# Adventure Game Recommendations



## Sthrndream (Apr 21, 2006)

My wife and I have come to really enjoy adventure games.

The games we enjoyed the most were Syberia and the sequel Syberia II.

We have tried a few other games but nothing seems quite as enjoyable as these games. They are more like an interactive movie than a game. All the puzzles make sense and are well integrated into the story line.

We are currently playing Paradise but it’s not quite as good.

Can anyone suggest some similar adventure games?


----------



## Sonnie (Apr 11, 2006)

This is really not off topic, since we have a games forum... I'll move it.

Those games look interesting. 

We got an xBox 360 for our daughter and purchased SplinterCell, but haven't even plugged it in yet... :rolleyesno: ... not sure what I'm waiting on. It's more of a CIA type game.


----------



## Sthrndream (Apr 21, 2006)

We finally got back to playing Paradise. It is by the same developer as the Syberia games. It does have a similar look and feel so far. Once we get through Paradise we have The Longest Journey and it's sequel.


----------



## Sthrndream (Apr 21, 2006)

For those who enjoy computer/console gaming but you want a game that does not involve mindlessly rampaging around killing everything in sight, adventure games may be the answer. There are usually no weapons, and if you look there are some that are more like an adventure than others. Take a look at the Just Adventure web-site to see some reviews and screen captures etc.


----------



## SteveCallas (Apr 29, 2006)

I clicked on the links you provided for those Syberia games and the descriptions make it sound like Myst. Have you tried or do you have any interest in trying something like an action/adventure game? Basically keeping the exploration and problem solving aspects intact, but adding some combat and physical obstacle manuevering into the mix. If you do, I think you will find a much larger selection of quality titles to choose from.


----------



## Sthrndream (Apr 21, 2006)

SteveCallas said:


> I clicked on the links you provided for those Syberia games and the descriptions make it sound like Myst. Have you tried or do you have any interest in trying something like an action/adventure game? Basically keeping the exploration and problem solving aspects intact, but adding some combat and physical obstacle manuevering into the mix. If you do, I think you will find a much larger selection of quality titles to choose from.

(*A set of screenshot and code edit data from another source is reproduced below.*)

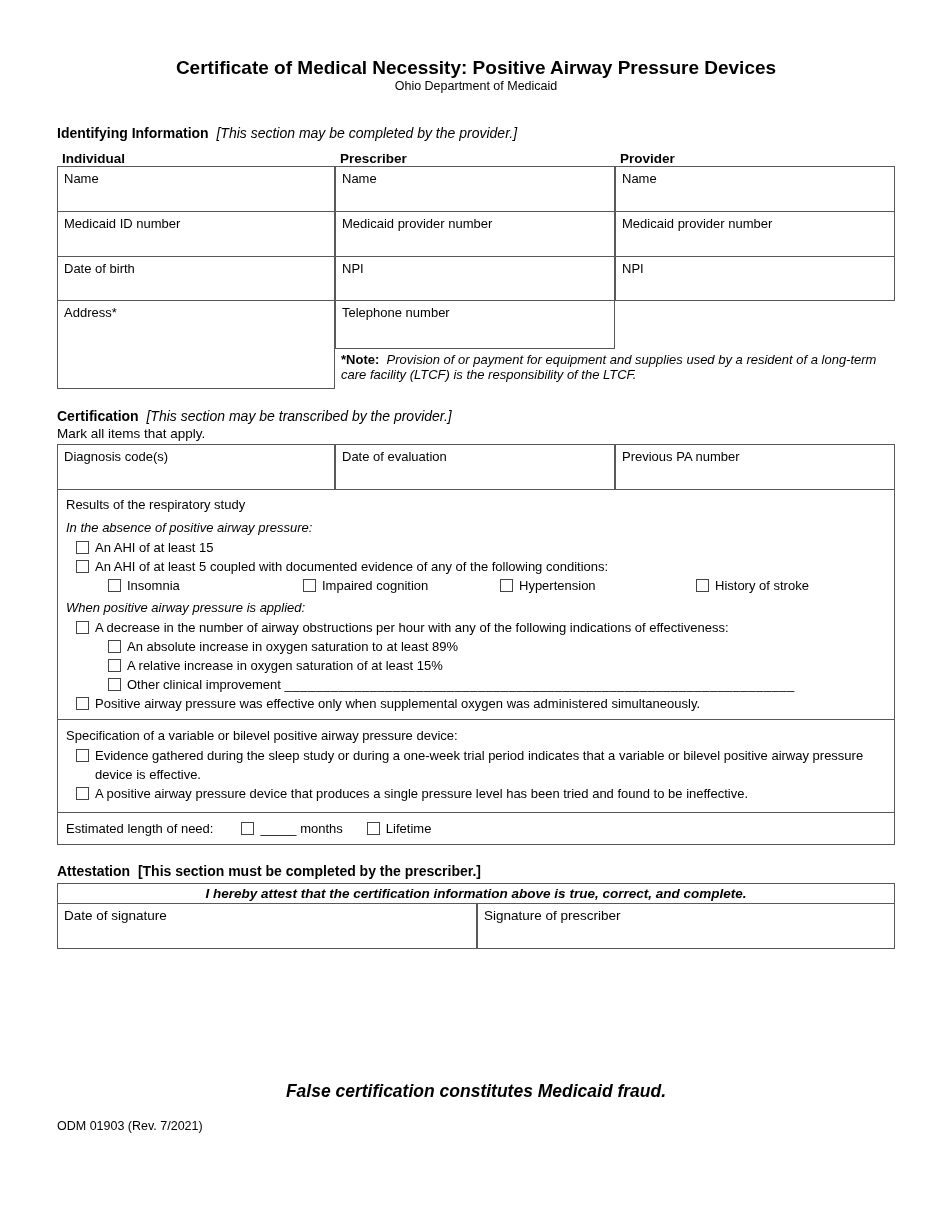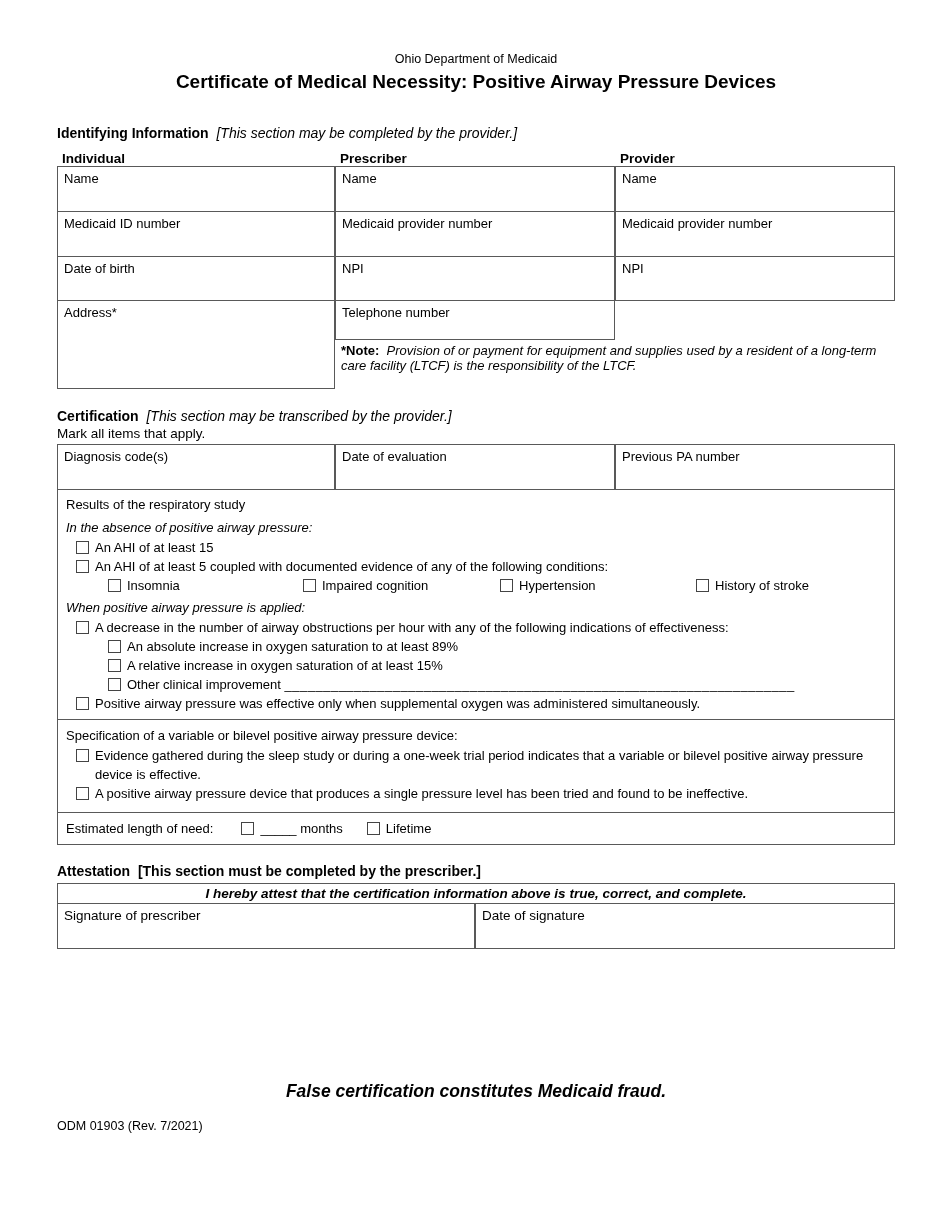"Ohio Department of Medicaid" div.center { order: before "Certificate of Medical Necessity:" -> after "Certificate of Medical Necessity:" }
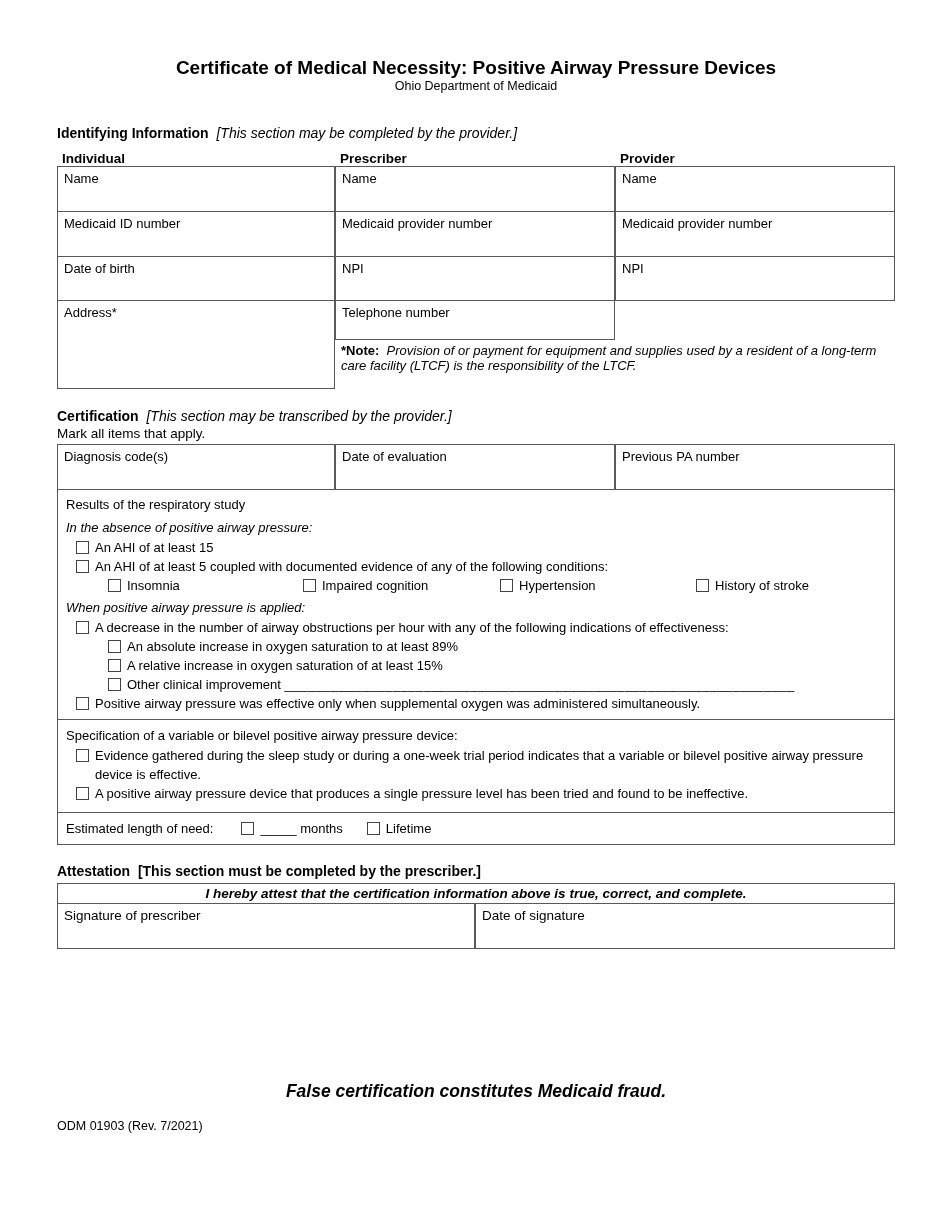"Telephone number" .tel { height: 40px -> 49px }
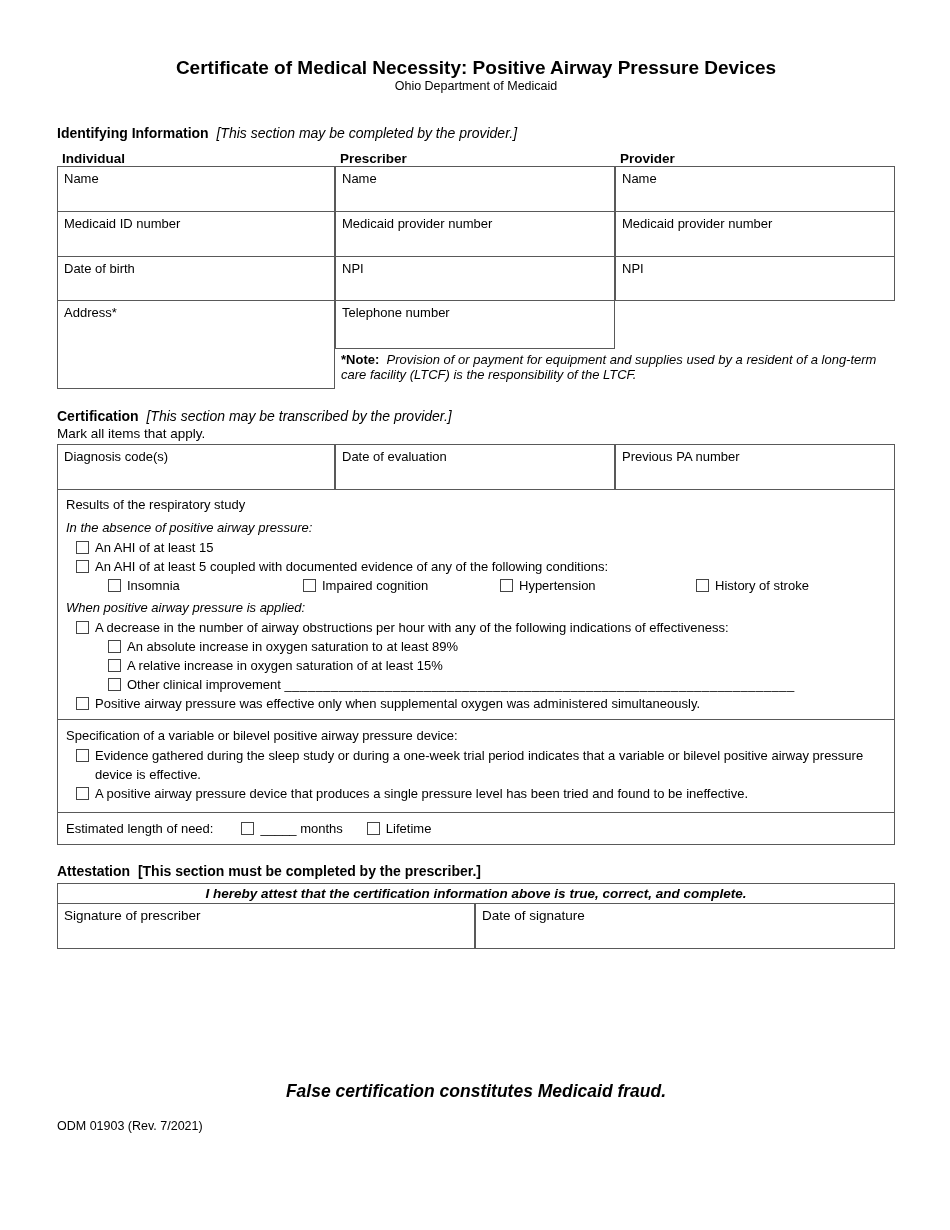"Signature of prescriber" div.cell { order: before "Date of signature" -> after "Date of signature" }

I did enjoy the tomb Raider games and some console games that were similar. I actually have Doom and Half Life. Sometimes it's cathartic to play games like that.


----------



## SteveCallas (Apr 29, 2006)

You might also enjoy the Legend of Zelda series, Elder Scrolls IV: Oblivion, Shadow of the Colossus, and maybe even some of the Resident Evil games.


----------



## Sthrndream (Apr 21, 2006)

SteveCallas said:


> You might also enjoy the Legend of Zelda series, Elder Scrolls IV: Oblivion, Shadow of the Colossus, and maybe even some of the Resident Evil games.


We did play a Resident Evil when we had a PS2. It was OK but there was not a lot of story to them. We also played some of the Final Fantasy games but were frustrated by the lack of exploration. Anytime you looked around you ended up having to fight the same battles over again. I found the battles became tedious and boring.


----------



## Sthrndream (Apr 21, 2006)

Well I just read throught the review for Elder Scrolls IV: Oblivion and I must say it sounds very good. It sounds like the difficulty varies based on the skill you demonstrate. i think this one will be added to the list of games to look for.


----------



## Sthrndream (Apr 21, 2006)

I just remembered that we really enjoyed the Silent Hill games. There were some interesting puzzles that were part of the story line and the combat was not the dominant aspect of the game. The story is a bit creepy but it's not real so that's ok.


----------



## Sthrndream (Apr 21, 2006)

Well I finally got around to picking up Oblivion.

I had a lot of trouble installing it. I finally discovered that if I uninstalled Roxio Video Wave then it would install properly.

It looks interesting. I'll report back after we have had a chance to get the hang of it.


----------



## mechman (Feb 8, 2007)

I consider myself more of a RTS type. But I used to play the Monkey Island games by LucasArts. They really need to make another one of those!

mech


----------



## bob1029 (Feb 26, 2007)

Some of the best adventure games ive ever played are the Myst series, and Monkey Island series.


----------



## mechman (Feb 8, 2007)

Did you ever play Grim Fandango Bob? That one was a classic as well!

I wish LucasArts would do some more sequels to these!

mech


----------



## tonyvdb (Sep 5, 2007)

I agree with Myst, Its one of the best adventure games made. Some areas can be a bit tough to figure out but over all very entertaining and once your hooked you will find it hard to stop playing.


----------